Cennet gülü Hz. Fatıma'nın doğumu sırasında Cenab-ı Hak, Hz. Hatice'ye yardımcı olması için insanlık tarihinin dört büyük kadınını ona yardıma göndermiştir.
"Ey Hatice! Biz Rabbin tarafından sana gönderilmiş elçileriz. Biz senin kardeşleriniz. Ben Sare, bu da Mezahim kızı Asiye'dir. O senin cennetteki arkadaşındır. Bu da İmran kızı Meryem'dir. Bu ise Musa b. İmran'ın kız kardeşi Gülsüm'dür. Senin doğum esnasında çekeceğin zorlukları hafifletmek için Allah bizi sana gönderdi."
Doğduğunda şehadet getiren Hz. Fatıma, bu hanımlara isimleri ile selam vermiştir.
Hz. Fatıma'nın ilk çocukluk çağı diyebileceğimiz yıllarında hatırında, babasının, annesinin ve akrabalarının inançları uğruna her şeye katlandıkları anlar kalmıştır.
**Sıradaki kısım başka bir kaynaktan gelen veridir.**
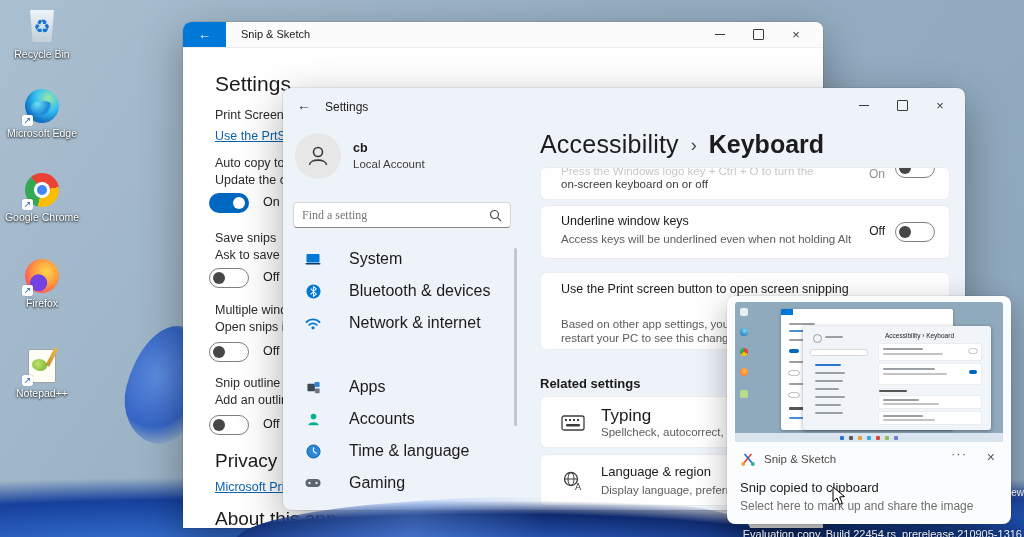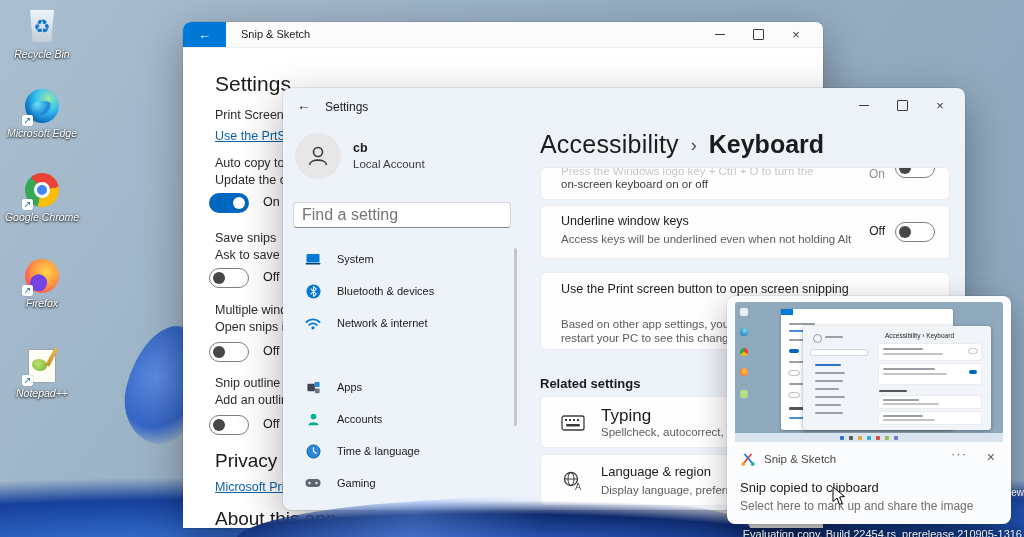--- a/index.html
+++ b/index.html
@@ -17,21 +17,21 @@
     background:radial-gradient(ellipse at 35% 45%,#5d8de0 0%,#3565c5 55%,rgba(40,80,180,0) 78%);transform:rotate(14deg);}
   .bloom-front{position:absolute;left:235px;top:497px;width:515px;height:45px;
     background:
       linear-gradient(100deg, rgba(90,140,230,0) 0%, rgba(120,170,255,.35) 35%, rgba(90,140,230,0) 60%),
       radial-gradient(120% 170% at 50% 140%, #2a58b8 25%, #0e2a6e 60%, rgba(14,42,110,0) 78%);
     border-radius:60% 40% 0 0/100% 70% 0 0;}
 
   
   .dicon{position:absolute;width:76px;text-align:center;}
   .dicon-img{position:relative;width:36px;height:36px;margin:0 auto 2px;}
-  .dicon-label{color:#fff;font-size:10.5px;line-height:12px;text-shadow:0 1px 2px rgba(0,0,0,.85),0 0 3px rgba(0,0,0,.5);font-style:italic;}
+  .dicon-label{color:#fff;font-size:10.5px;line-height:12px;text-shadow:0 1px 2px rgba(0,0,0,.85),0 0 3px rgba(0,0,0,.5);}
   .shortcut-badge{position:absolute;left:-2px;bottom:-1px;width:11px;height:11px;background:#fff;border-radius:2px;
     color:#1266c0;font-size:9px;line-height:11px;text-align:center;box-shadow:0 0 1px rgba(0,0,0,.5);}
   .bin-body{width:26px;height:32px;margin:2px auto 0;background:linear-gradient(#eef4f8,#c2cfd9);
     clip-path:polygon(4% 0,96% 0,86% 100%,14% 100%);display:flex;align-items:center;justify-content:center;}
   .bin-body span{color:#1573d6;font-size:19px;}
   .edge-ball{position:relative;width:34px;height:34px;margin:1px auto 0;border-radius:50%;
     background:radial-gradient(circle at 68% 28%,#9be8a6 0%,#35c1f1 38%,#1273c4 70%,#0b4e9b 100%);}
   .edge-ball::after{content:"";position:absolute;left:6px;top:12px;width:22px;height:14px;border-radius:50% 50% 60% 60%;
     background:radial-gradient(circle at 30% 20%,#6ee0f5 0%,#1b86d8 60%,rgba(0,0,0,0) 75%);}
   .chrome-ball{position:relative;width:34px;height:34px;margin:1px auto 0;border-radius:50%;overflow:hidden;
@@ -76,25 +76,25 @@
   .set-win{left:283px;top:88px;width:682px;height:422px;background:#eef2f9;border-radius:8px;}
   .set-back{position:absolute;left:14px;top:9px;font-size:14px;color:#333;}
   .set-title{position:absolute;left:42px;top:12px;font-size:12px;color:#1b1b1b;}
   .set-wc{top:6px;right:6px;}
   .avatar{position:absolute;left:12px;top:45px;width:46px;height:46px;border-radius:50%;background:#e7e7e7;
     display:flex;align-items:center;justify-content:center;}
   .user-name{position:absolute;left:70px;top:53px;font-size:12.5px;font-weight:bold;color:#1b1b1b;}
   .user-type{position:absolute;left:70px;top:70px;font-size:11.5px;color:#3c3c3c;}
   .search-box{position:absolute;left:10px;top:114px;width:216px;height:24px;background:#fff;border:1px solid #d6d6d6;
     border-bottom:1px solid #898989;border-radius:4px;display:flex;align-items:center;}
-  .search-box input{border:none;outline:none;background:transparent;flex:1;font-size:16px;color:#5e5e5e;padding:0 8px;
-    font-family:Liberation Sans, sans-serif;}
+  .search-box input{border:none;outline:none;background:transparent;flex:1;font-size:12px;color:#5e5e5e;padding:0 8px;
+    font-family:Liberation Serif, serif;}
   .nav-item{position:absolute;left:6px;width:222px;height:32px;display:flex;align-items:center;border-radius:4px;}
   .nav-ico{width:16px;height:16px;margin-left:16px;display:flex;align-items:center;justify-content:center;}
-  .nav-label{margin-left:16px;font-size:11px;color:#1b1b1b;}
+  .nav-label{margin-left:28px;font-size:16px;color:#1b1b1b;}
   .side-scroll{position:absolute;left:231px;top:160px;width:3px;height:178px;background:#c3c6cb;border-radius:2px;}
   .crumb{position:absolute;left:257px;top:42px;font-size:25px;color:#1c1c1c;}
   .crumb .p{font-weight:400;letter-spacing:.2px;}
   .crumb .s{font-size:18px;color:#444;padding:0 12px;vertical-align:2px;}
   .crumb .c{font-weight:700;}
   .card{position:absolute;left:257px;width:410px;background:#fefefe;border:1px solid #ececec;border-radius:6px;box-sizing:border-box;}
   .card-title{position:absolute;left:20px;font-size:12.5px;color:#1b1b1b;}
   .card-desc{position:absolute;left:20px;font-size:11.5px;color:#5c5c5c;line-height:14px;}
   .card-state{position:absolute;font-size:12px;color:#1b1b1b;}
   .rel-head{position:absolute;left:257px;top:288px;font-size:13px;font-weight:700;color:#1b1b1b;}

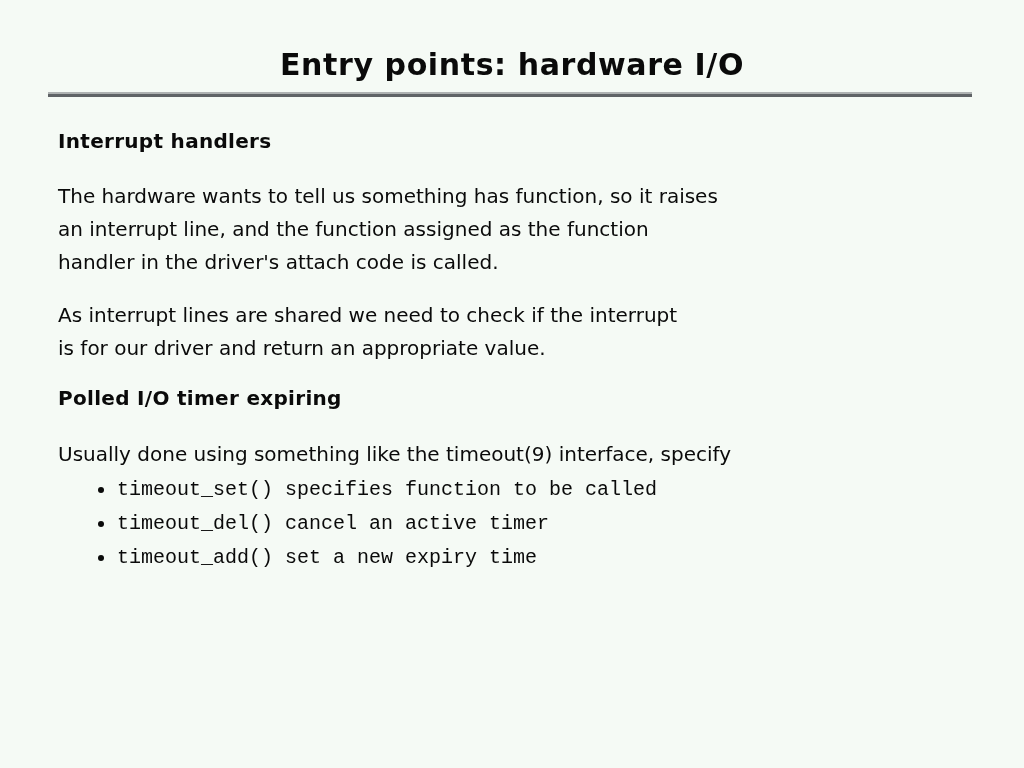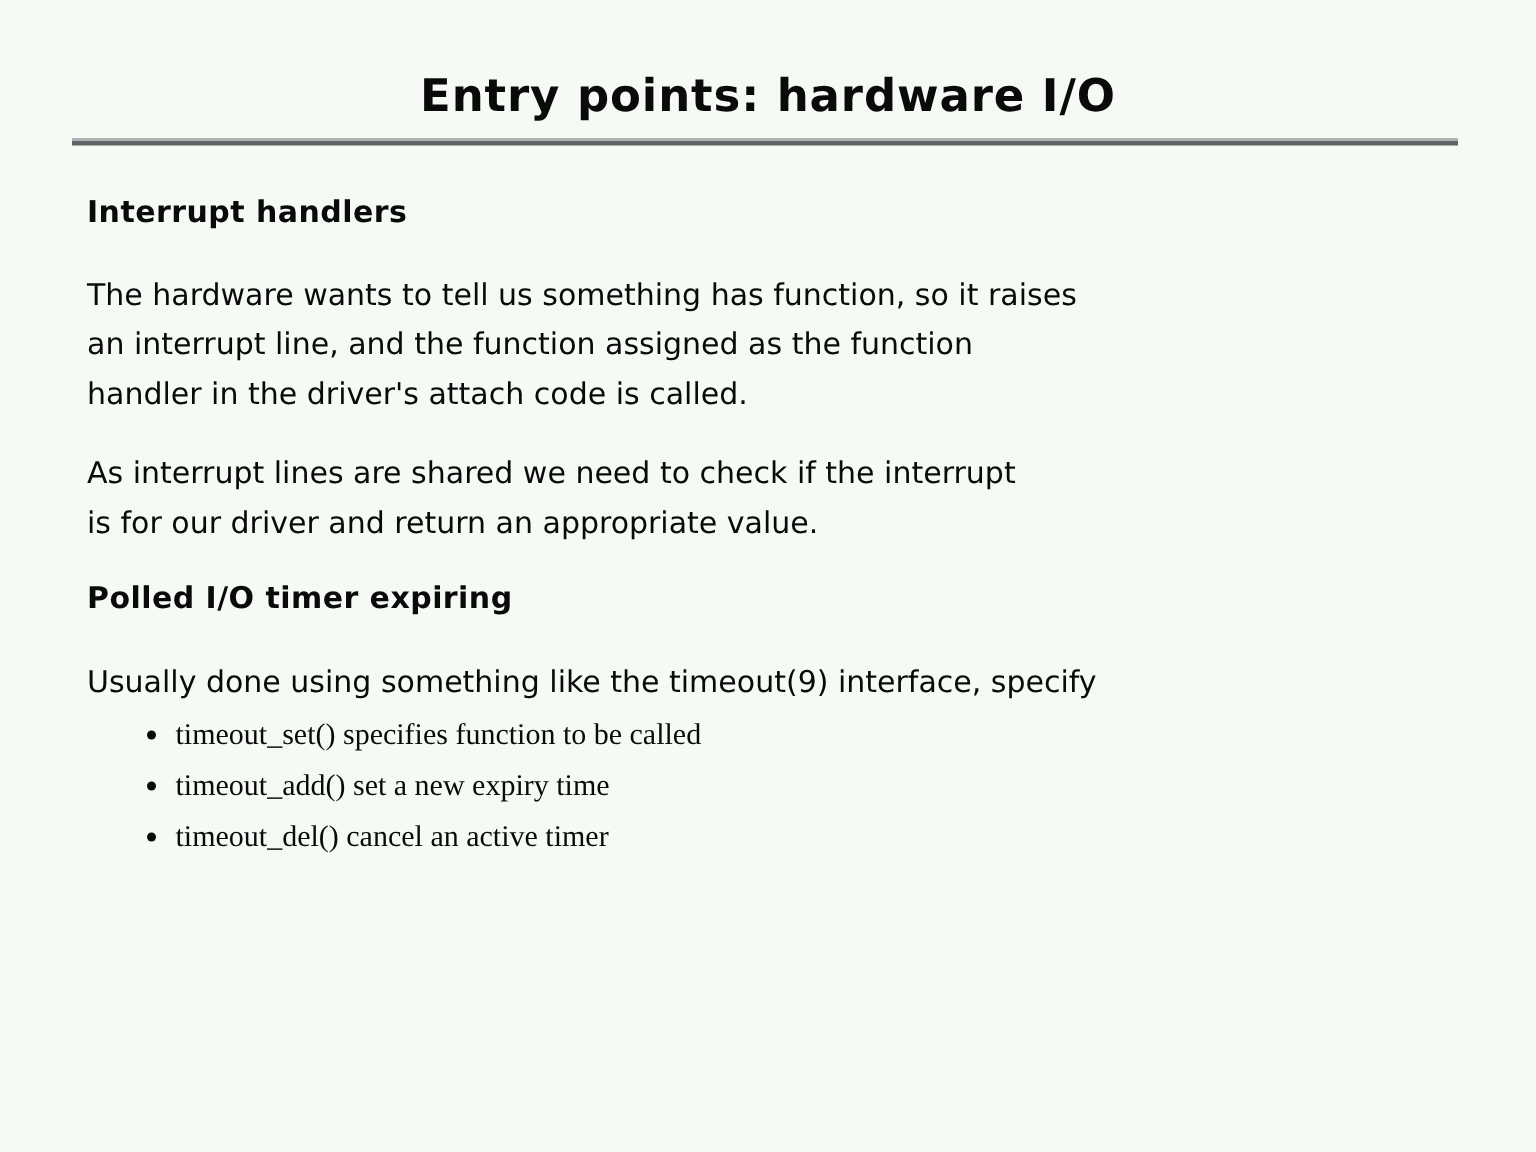--- a/index.html
+++ b/index.html
@@ -107,21 +107,21 @@
   
   .bullet-list {
     list-style: none;
     margin: 0;
     padding: 0;
     margin-top: 2px;
   }
   .bullet-item {
     position: relative;
     padding-left: 59px;
-    font-family: Liberation Serif, serif;
+    font-family: Liberation Mono, monospace;
     font-size: 20px;
     line-height: 34px;
     color: #0a0a0a;
     white-space: nowrap;
   }
   .bullet-dot {
     position: absolute;
     left: 40px;
     top: 14px;
     width: 6px;
@@ -171,22 +171,22 @@
       <span class="line">Usually done using something like the timeout(9) interface, specify</span>
     </div>
 
     <ul class="bullet-list">
       <li class="bullet-item">
         <span class="bullet-dot"></span>
         <span>timeout_set() specifies function to be called</span>
       </li>
       <li class="bullet-item">
         <span class="bullet-dot"></span>
-        <span>timeout_add() set a new expiry time</span>
+        <span>timeout_del() cancel an active timer</span>
       </li>
       <li class="bullet-item">
         <span class="bullet-dot"></span>
-        <span>timeout_del() cancel an active timer</span>
+        <span>timeout_add() set a new expiry time</span>
       </li>
     </ul>
 
   </div>
 </div>
 
 </body></html>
Babası Resulullah'ın yanında O'ndan öğrendiği ilk şey, İslam'ın yayılması için her şeyini feda edilebileceği düşüncesiydi. Bu düşünce babasından O'na da aynen geçmiştir.
Hz. Muhammed'i ve babasının vefatının hemen ardından çıkan hilafet tartışmalarında eşi Hz. Ali'yi hiç yalnız bırakmamıştır. İslam'ın en önemli savunucusu olmuş ve Kuran'da ve sünnet mecrasından çıkarılmak istenen din üzerine oynanan oyunlara karşı tek başına mücadele etmeyi bilmiştir.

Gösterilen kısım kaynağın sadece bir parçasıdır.